» **How to complete this task**
Transcribe the listing below verbatim, omitting pictures.

» **Supplied material**
*** Block opens ***

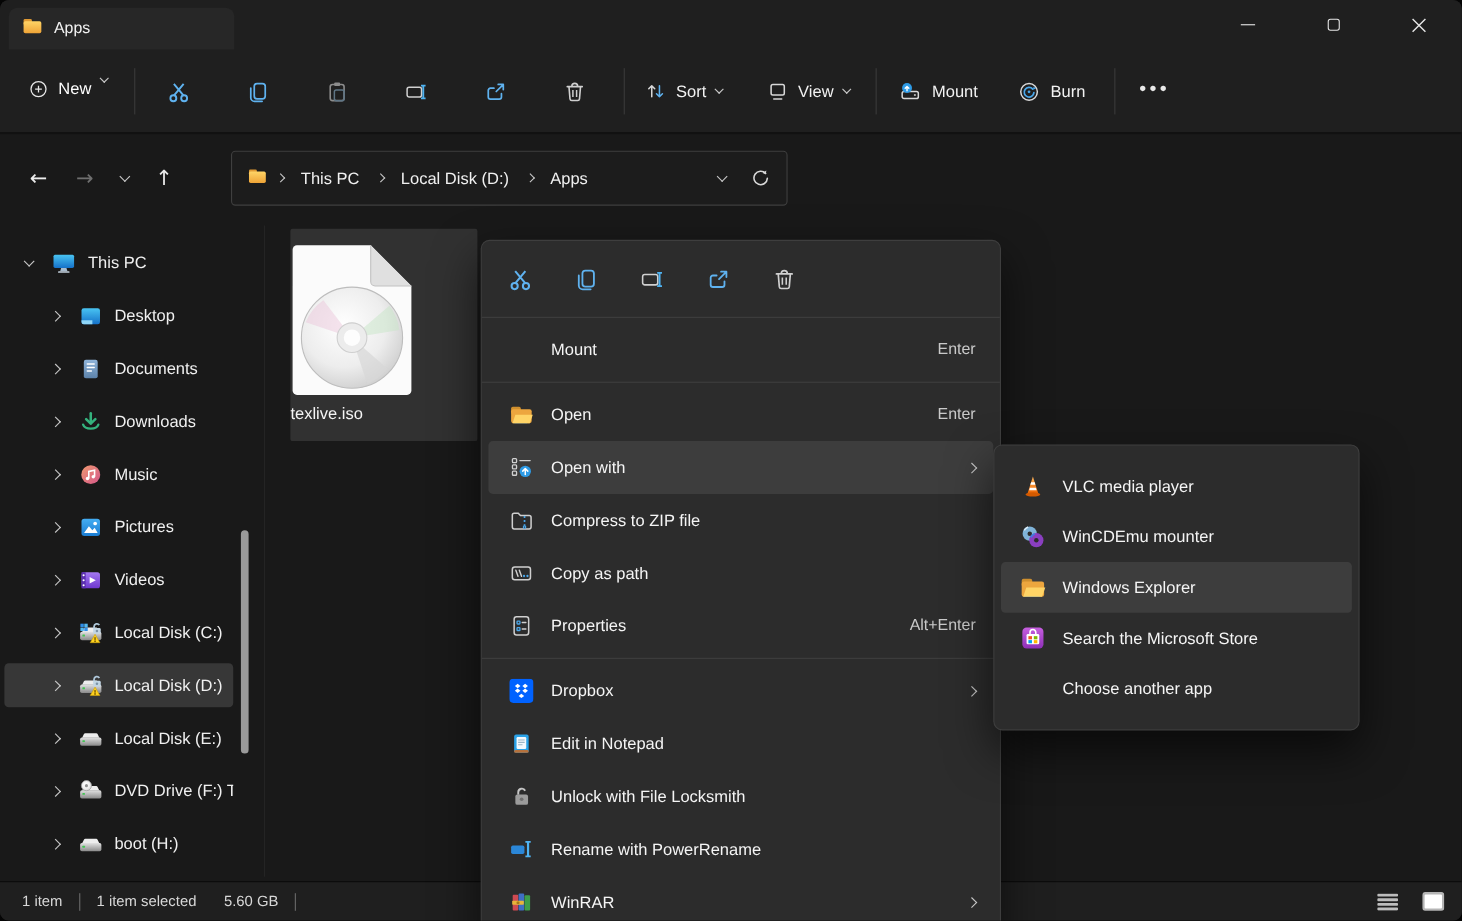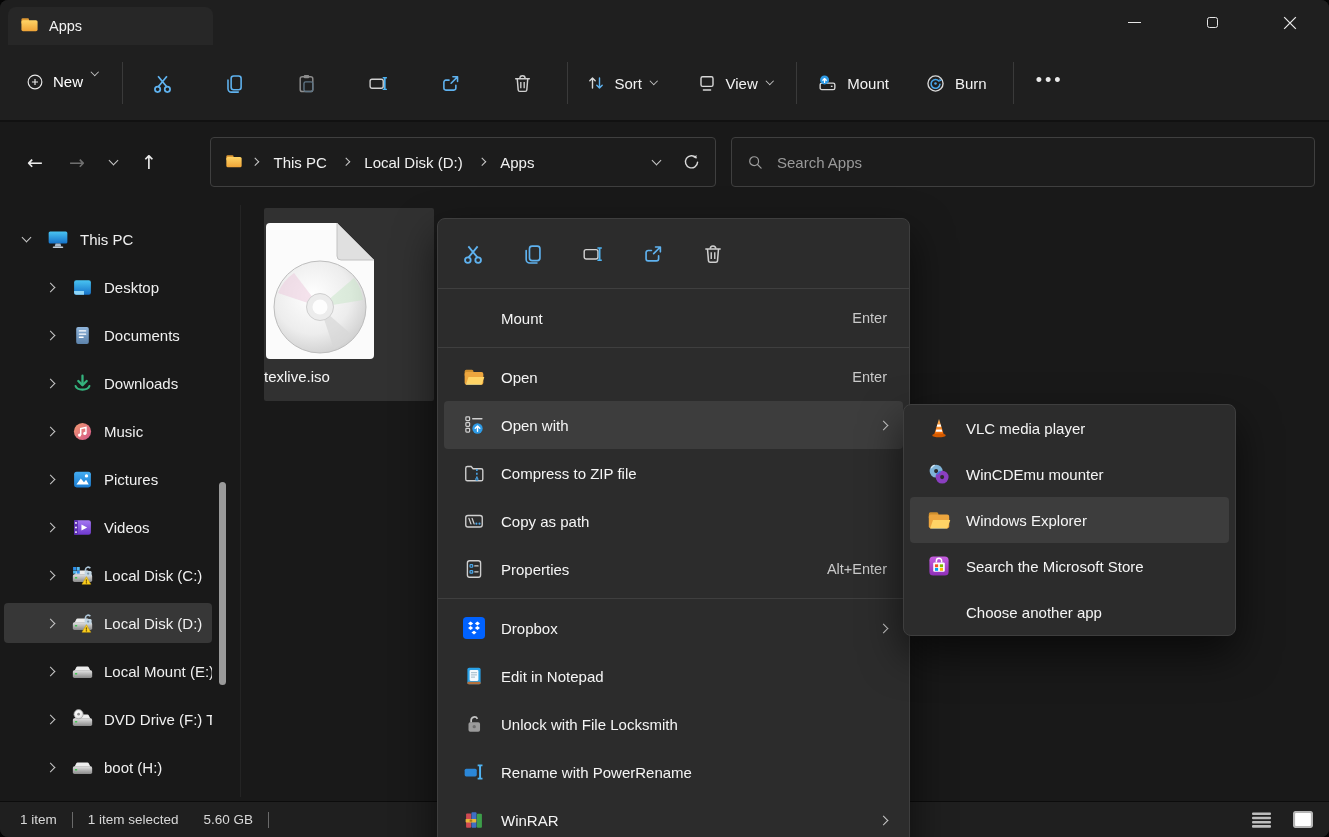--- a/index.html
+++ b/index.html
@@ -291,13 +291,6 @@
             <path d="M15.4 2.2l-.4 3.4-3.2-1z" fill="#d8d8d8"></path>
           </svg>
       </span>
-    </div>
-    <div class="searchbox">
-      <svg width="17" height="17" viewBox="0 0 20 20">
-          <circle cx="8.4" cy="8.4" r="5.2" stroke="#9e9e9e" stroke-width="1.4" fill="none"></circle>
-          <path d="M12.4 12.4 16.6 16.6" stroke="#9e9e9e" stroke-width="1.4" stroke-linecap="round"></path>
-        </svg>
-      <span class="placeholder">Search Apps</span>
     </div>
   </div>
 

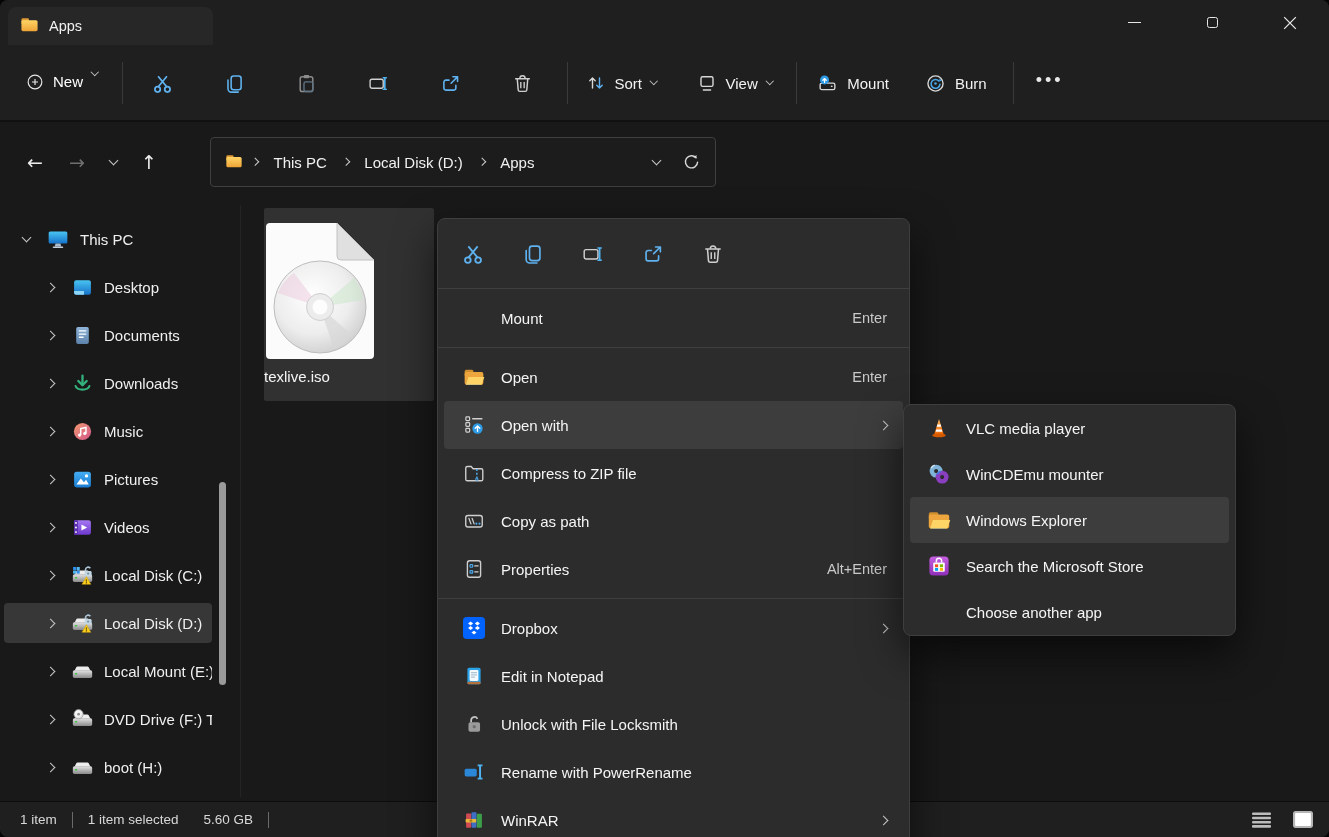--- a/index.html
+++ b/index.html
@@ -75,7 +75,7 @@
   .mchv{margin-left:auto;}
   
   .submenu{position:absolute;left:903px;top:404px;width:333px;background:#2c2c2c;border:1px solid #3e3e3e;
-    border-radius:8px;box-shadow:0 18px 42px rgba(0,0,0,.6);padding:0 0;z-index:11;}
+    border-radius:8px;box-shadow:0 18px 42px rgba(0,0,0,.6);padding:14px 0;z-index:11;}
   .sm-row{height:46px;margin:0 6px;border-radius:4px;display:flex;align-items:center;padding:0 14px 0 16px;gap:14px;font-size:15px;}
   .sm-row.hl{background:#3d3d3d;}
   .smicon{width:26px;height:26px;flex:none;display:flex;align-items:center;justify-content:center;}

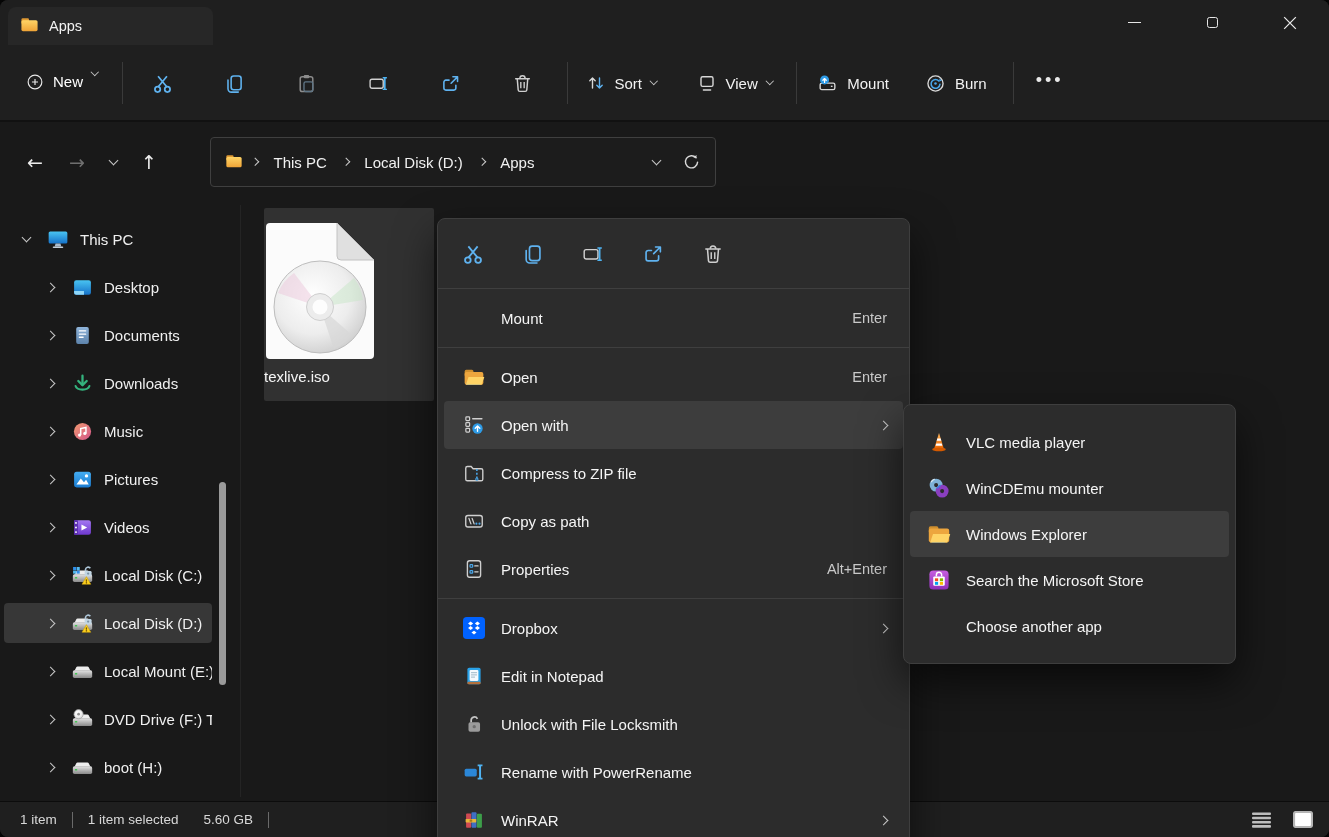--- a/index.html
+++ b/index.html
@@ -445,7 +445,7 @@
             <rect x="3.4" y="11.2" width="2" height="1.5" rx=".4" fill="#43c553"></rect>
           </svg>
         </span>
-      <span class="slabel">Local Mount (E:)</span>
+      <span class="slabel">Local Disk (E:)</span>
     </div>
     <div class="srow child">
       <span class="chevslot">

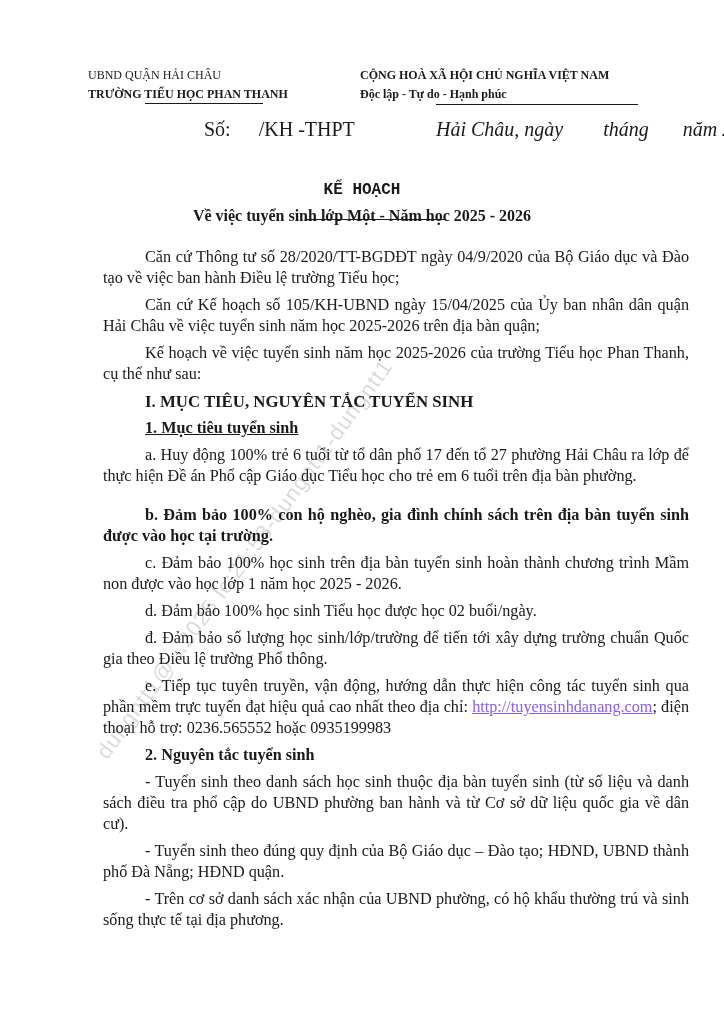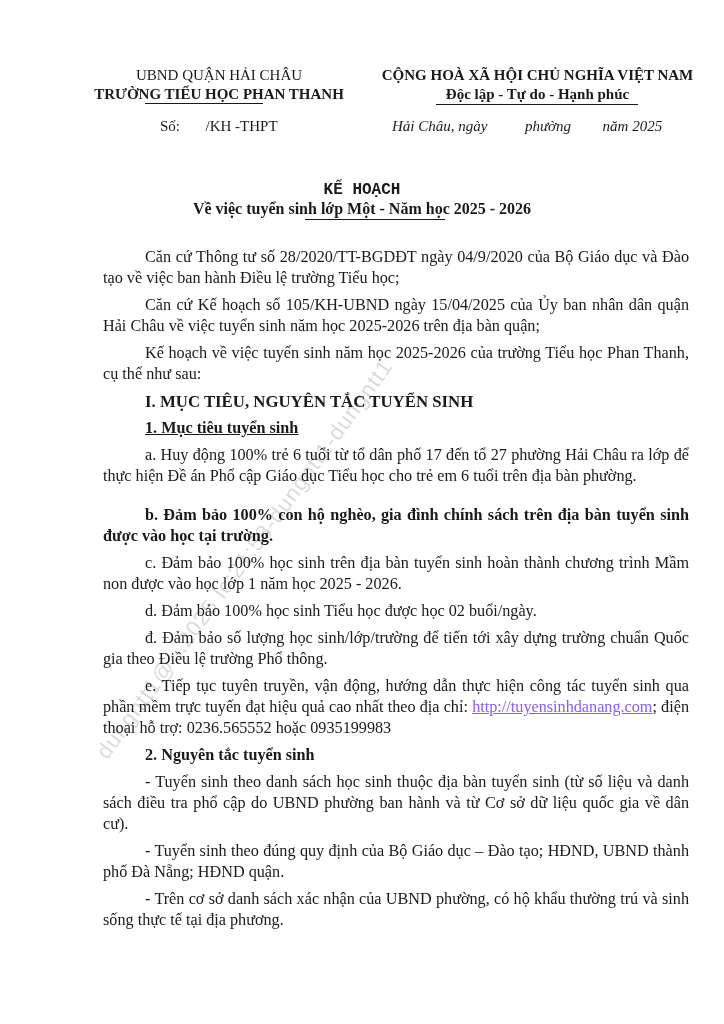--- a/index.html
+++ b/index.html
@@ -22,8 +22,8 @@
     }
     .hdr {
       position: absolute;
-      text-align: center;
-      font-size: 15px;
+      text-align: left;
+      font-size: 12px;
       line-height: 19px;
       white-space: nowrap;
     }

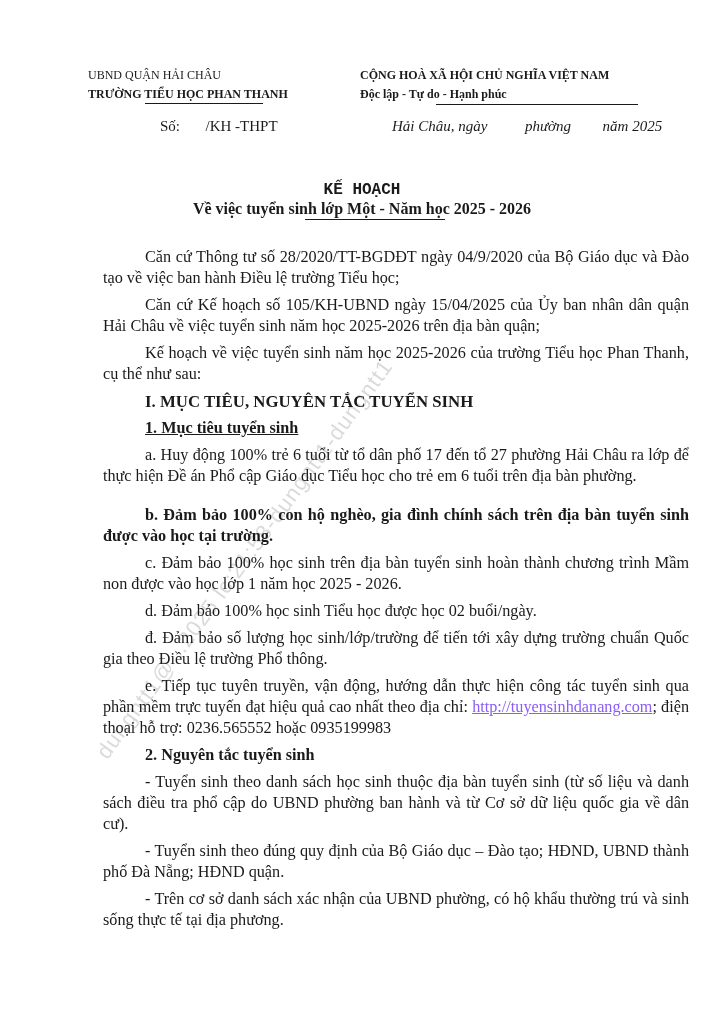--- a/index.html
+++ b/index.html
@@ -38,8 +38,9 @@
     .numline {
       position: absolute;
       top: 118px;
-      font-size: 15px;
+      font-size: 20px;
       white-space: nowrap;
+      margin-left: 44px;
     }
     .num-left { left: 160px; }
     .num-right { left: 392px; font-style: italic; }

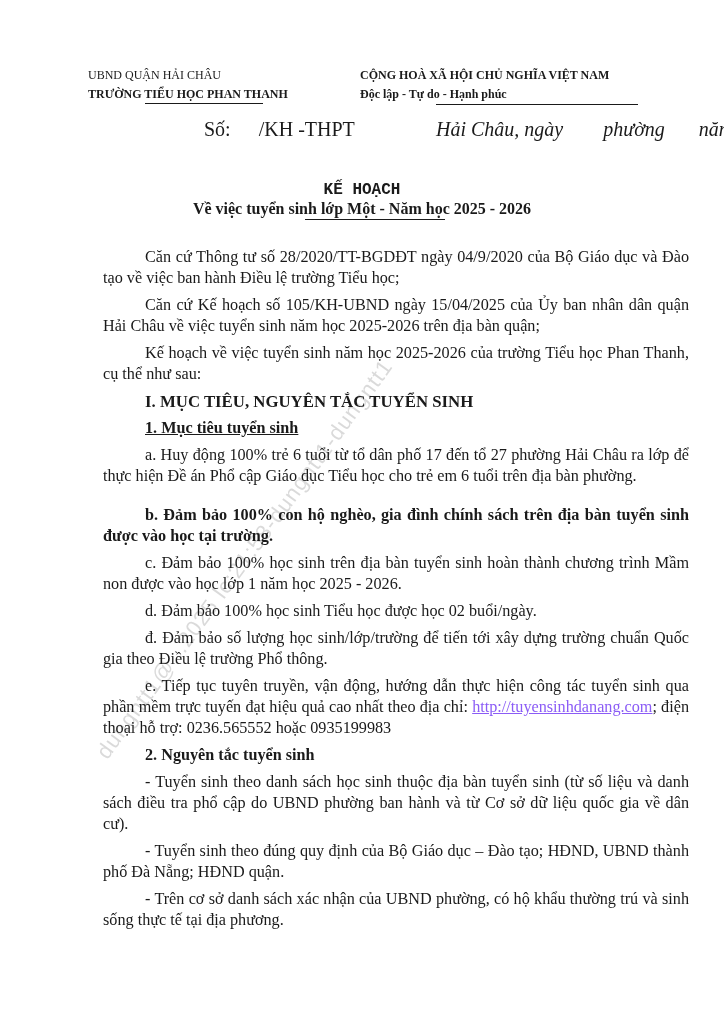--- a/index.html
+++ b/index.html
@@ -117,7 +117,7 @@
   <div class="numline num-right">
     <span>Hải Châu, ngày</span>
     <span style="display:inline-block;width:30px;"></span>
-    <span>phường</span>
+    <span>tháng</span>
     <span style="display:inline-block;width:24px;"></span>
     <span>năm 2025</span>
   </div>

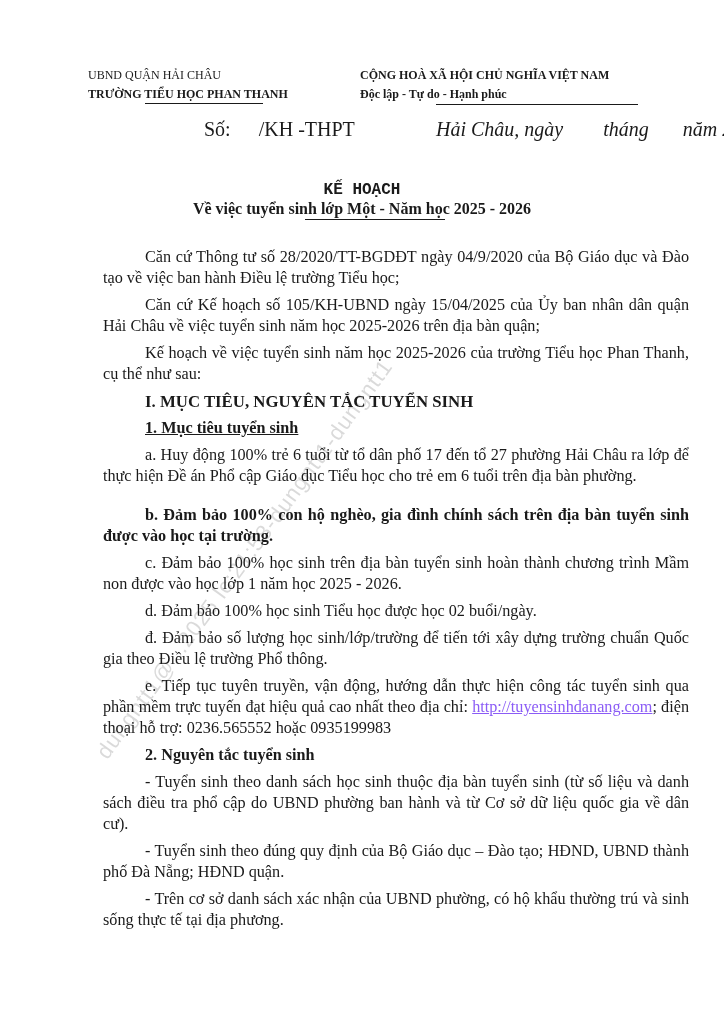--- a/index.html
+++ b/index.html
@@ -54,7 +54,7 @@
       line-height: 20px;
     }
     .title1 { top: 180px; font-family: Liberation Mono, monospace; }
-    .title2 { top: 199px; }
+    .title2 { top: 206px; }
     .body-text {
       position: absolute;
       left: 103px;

*** Block closes ***

» **Response to this task**
--- a/index.html
+++ b/index.html
@@ -291,13 +291,6 @@
             <path d="M15.4 2.2l-.4 3.4-3.2-1z" fill="#d8d8d8"></path>
           </svg>
       </span>
-    </div>
-    <div class="searchbox">
-      <svg width="17" height="17" viewBox="0 0 20 20">
-          <circle cx="8.4" cy="8.4" r="5.2" stroke="#9e9e9e" stroke-width="1.4" fill="none"></circle>
-          <path d="M12.4 12.4 16.6 16.6" stroke="#9e9e9e" stroke-width="1.4" stroke-linecap="round"></path>
-        </svg>
-      <span class="placeholder">Search Apps</span>
     </div>
   </div>
 

--- a/index.html
+++ b/index.html
@@ -75,7 +75,7 @@
   .mchv{margin-left:auto;}
   
   .submenu{position:absolute;left:903px;top:404px;width:333px;background:#2c2c2c;border:1px solid #3e3e3e;
-    border-radius:8px;box-shadow:0 18px 42px rgba(0,0,0,.6);padding:0 0;z-index:11;}
+    border-radius:8px;box-shadow:0 18px 42px rgba(0,0,0,.6);padding:14px 0;z-index:11;}
   .sm-row{height:46px;margin:0 6px;border-radius:4px;display:flex;align-items:center;padding:0 14px 0 16px;gap:14px;font-size:15px;}
   .sm-row.hl{background:#3d3d3d;}
   .smicon{width:26px;height:26px;flex:none;display:flex;align-items:center;justify-content:center;}

--- a/index.html
+++ b/index.html
@@ -445,7 +445,7 @@
             <rect x="3.4" y="11.2" width="2" height="1.5" rx=".4" fill="#43c553"></rect>
           </svg>
         </span>
-      <span class="slabel">Local Mount (E:)</span>
+      <span class="slabel">Local Disk (E:)</span>
     </div>
     <div class="srow child">
       <span class="chevslot">

--- a/index.html
+++ b/index.html
@@ -22,8 +22,8 @@
     }
     .hdr {
       position: absolute;
-      text-align: center;
-      font-size: 15px;
+      text-align: left;
+      font-size: 12px;
       line-height: 19px;
       white-space: nowrap;
     }

--- a/index.html
+++ b/index.html
@@ -38,8 +38,9 @@
     .numline {
       position: absolute;
       top: 118px;
-      font-size: 15px;
+      font-size: 20px;
       white-space: nowrap;
+      margin-left: 44px;
     }
     .num-left { left: 160px; }
     .num-right { left: 392px; font-style: italic; }

--- a/index.html
+++ b/index.html
@@ -117,7 +117,7 @@
   <div class="numline num-right">
     <span>Hải Châu, ngày</span>
     <span style="display:inline-block;width:30px;"></span>
-    <span>phường</span>
+    <span>tháng</span>
     <span style="display:inline-block;width:24px;"></span>
     <span>năm 2025</span>
   </div>

--- a/index.html
+++ b/index.html
@@ -54,7 +54,7 @@
       line-height: 20px;
     }
     .title1 { top: 180px; font-family: Liberation Mono, monospace; }
-    .title2 { top: 199px; }
+    .title2 { top: 206px; }
     .body-text {
       position: absolute;
       left: 103px;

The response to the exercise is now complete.